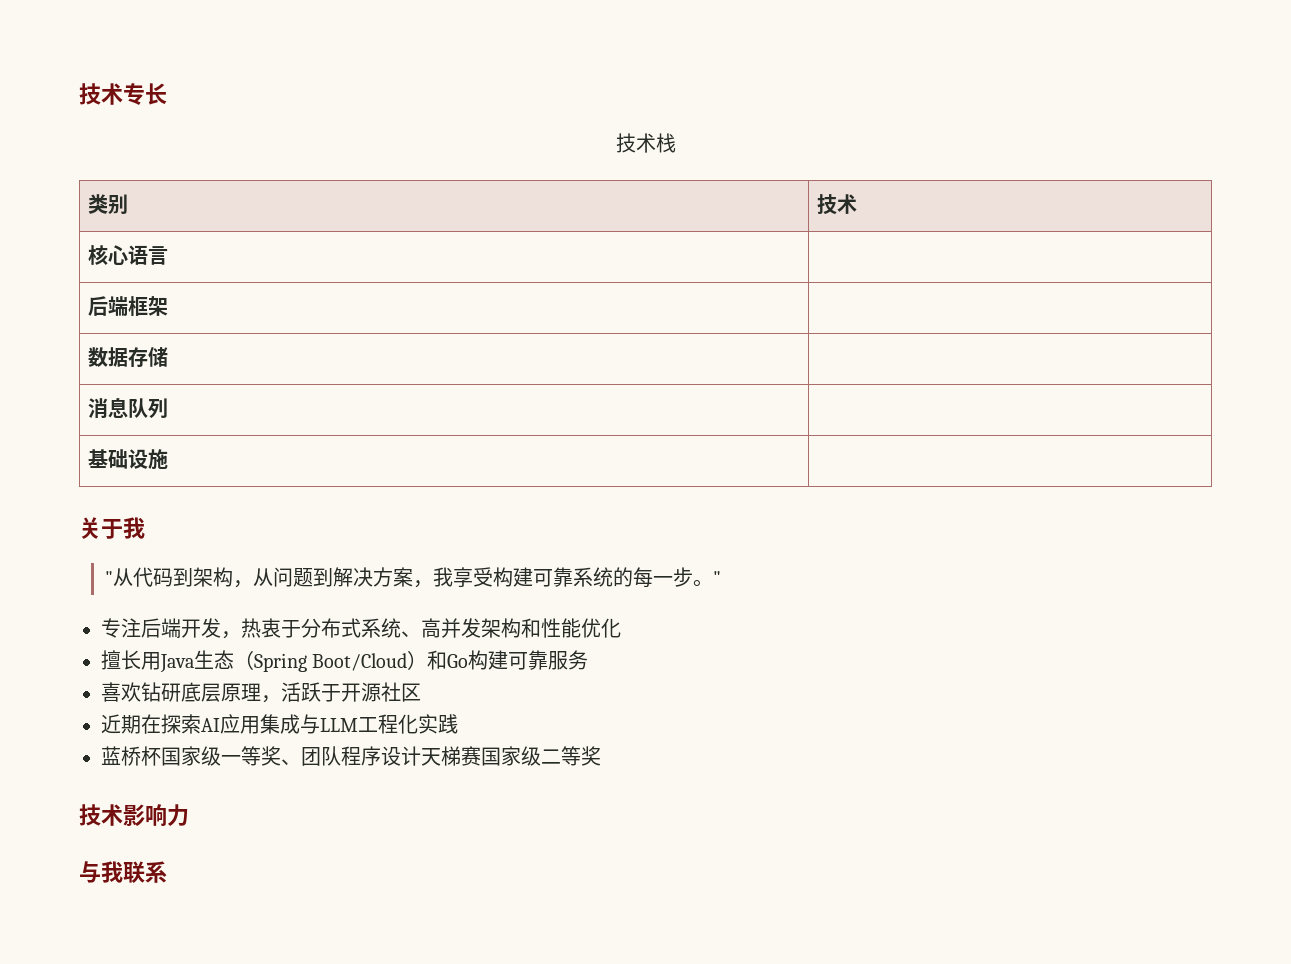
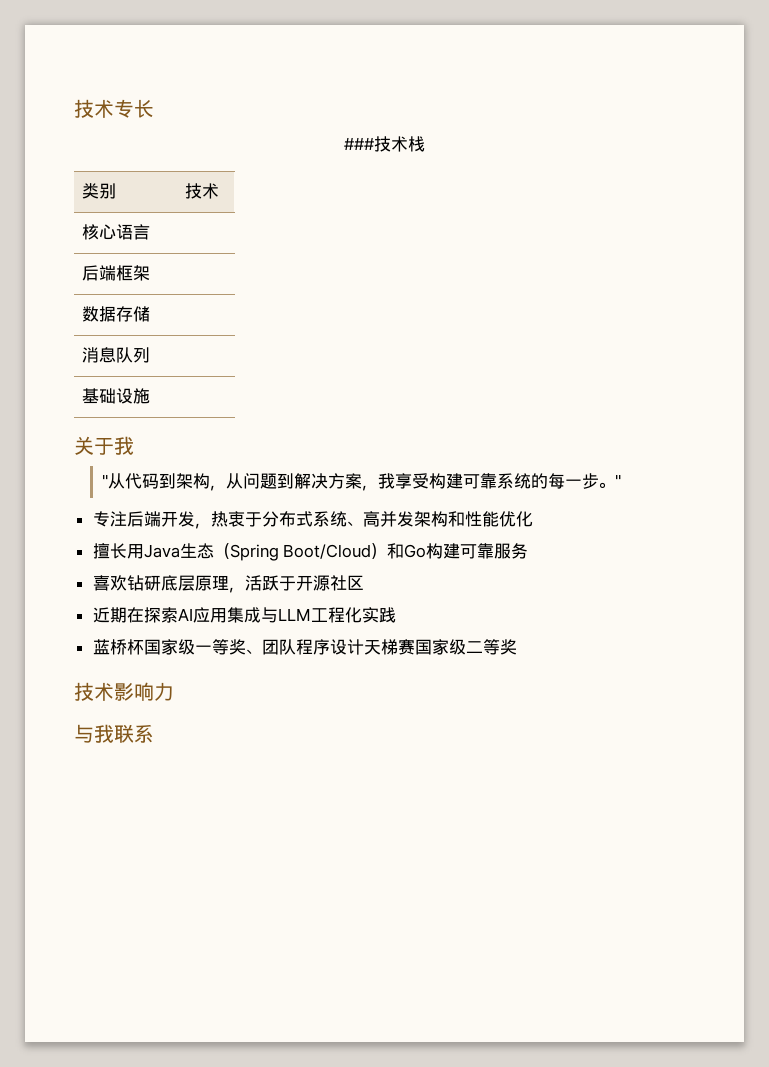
- 技术栈
+ ###技术栈

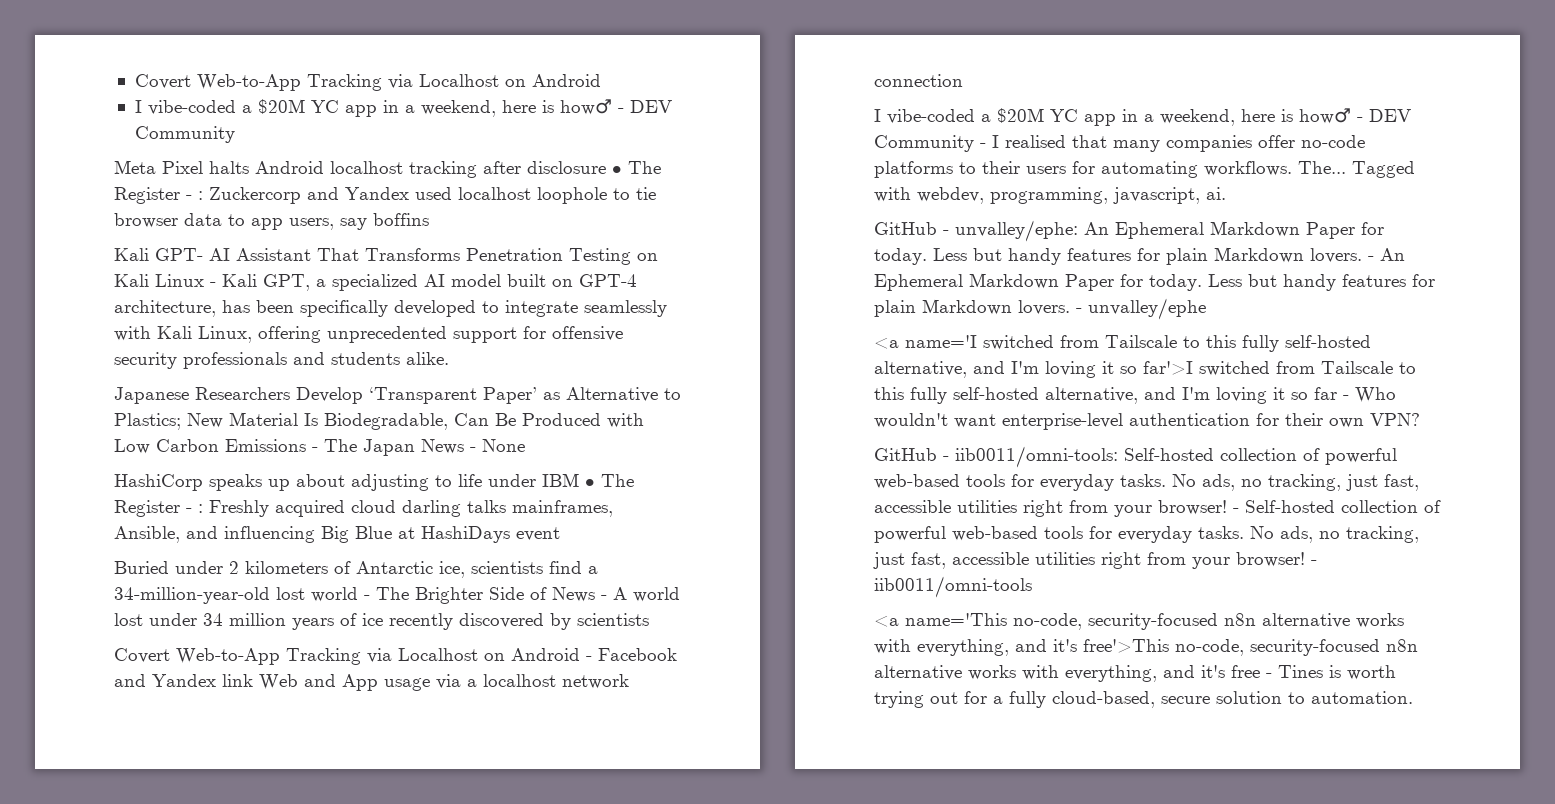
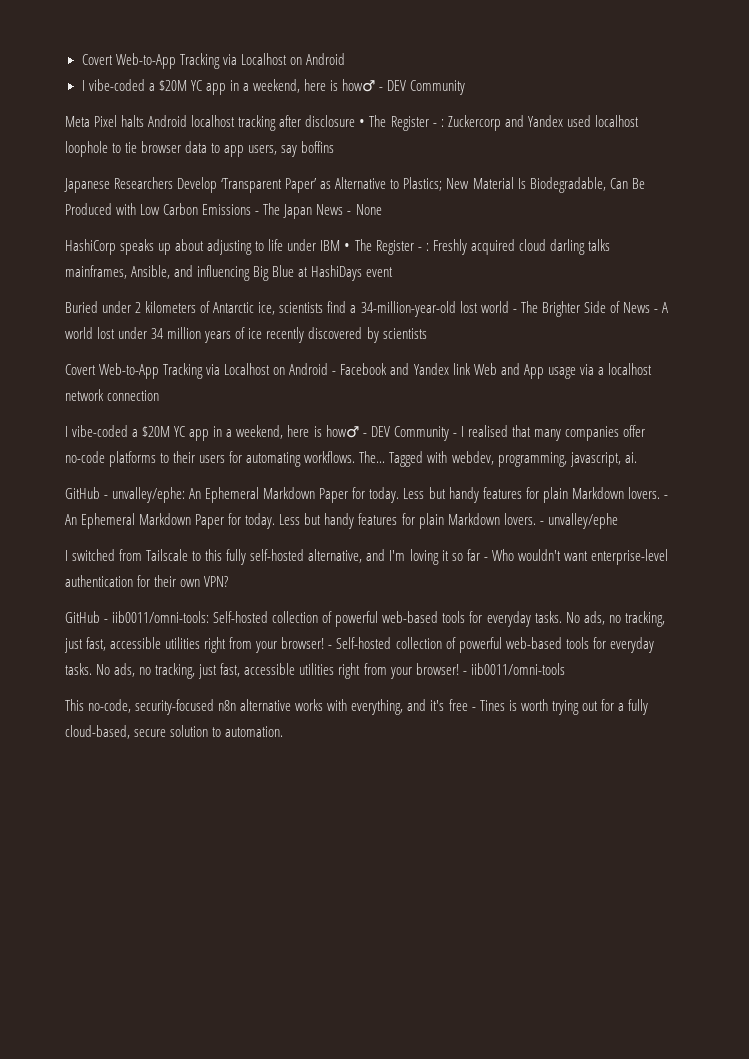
- Kali GPT- AI Assistant That Transforms Penetration Testing on Kali Linux - Kali GPT, a specialized AI model built on GPT-4 architecture, has been specifically developed to integrate seamlessly with Kali Linux, offering unprecedented support for offensive security professionals and students alike.
- <a name='I switched from Tailscale to this fully self-hosted alternative, and I'm loving it so far'>I switched from Tailscale to this fully self-hosted alternative, and I'm loving it so far - Who wouldn't want enterprise-level authentication for their own VPN?
+ I switched from Tailscale to this fully self-hosted alternative, and I'm loving it so far - Who wouldn't want enterprise-level authentication for their own VPN?
- <a name='This no-code, security-focused n8n alternative works with everything, and it's free'>This no-code, security-focused n8n alternative works with everything, and it's free - Tines is worth trying out for a fully cloud-based, secure solution to automation.
+ This no-code, security-focused n8n alternative works with everything, and it's free - Tines is worth trying out for a fully cloud-based, secure solution to automation.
⁂
Copy only the part of the records that runs from the first line to the line with "- Kali GPT- AI", ends included, leaving pictures out.

- 技术栈
+ ###技术栈

- Kali GPT- AI Assistant That Transforms Penetration Testing on Kali Linux - Kali GPT, a specialized AI model built on GPT-4 architecture, has been specifically developed to integrate seamlessly with Kali Linux, offering unprecedented support for offensive security professionals and students alike.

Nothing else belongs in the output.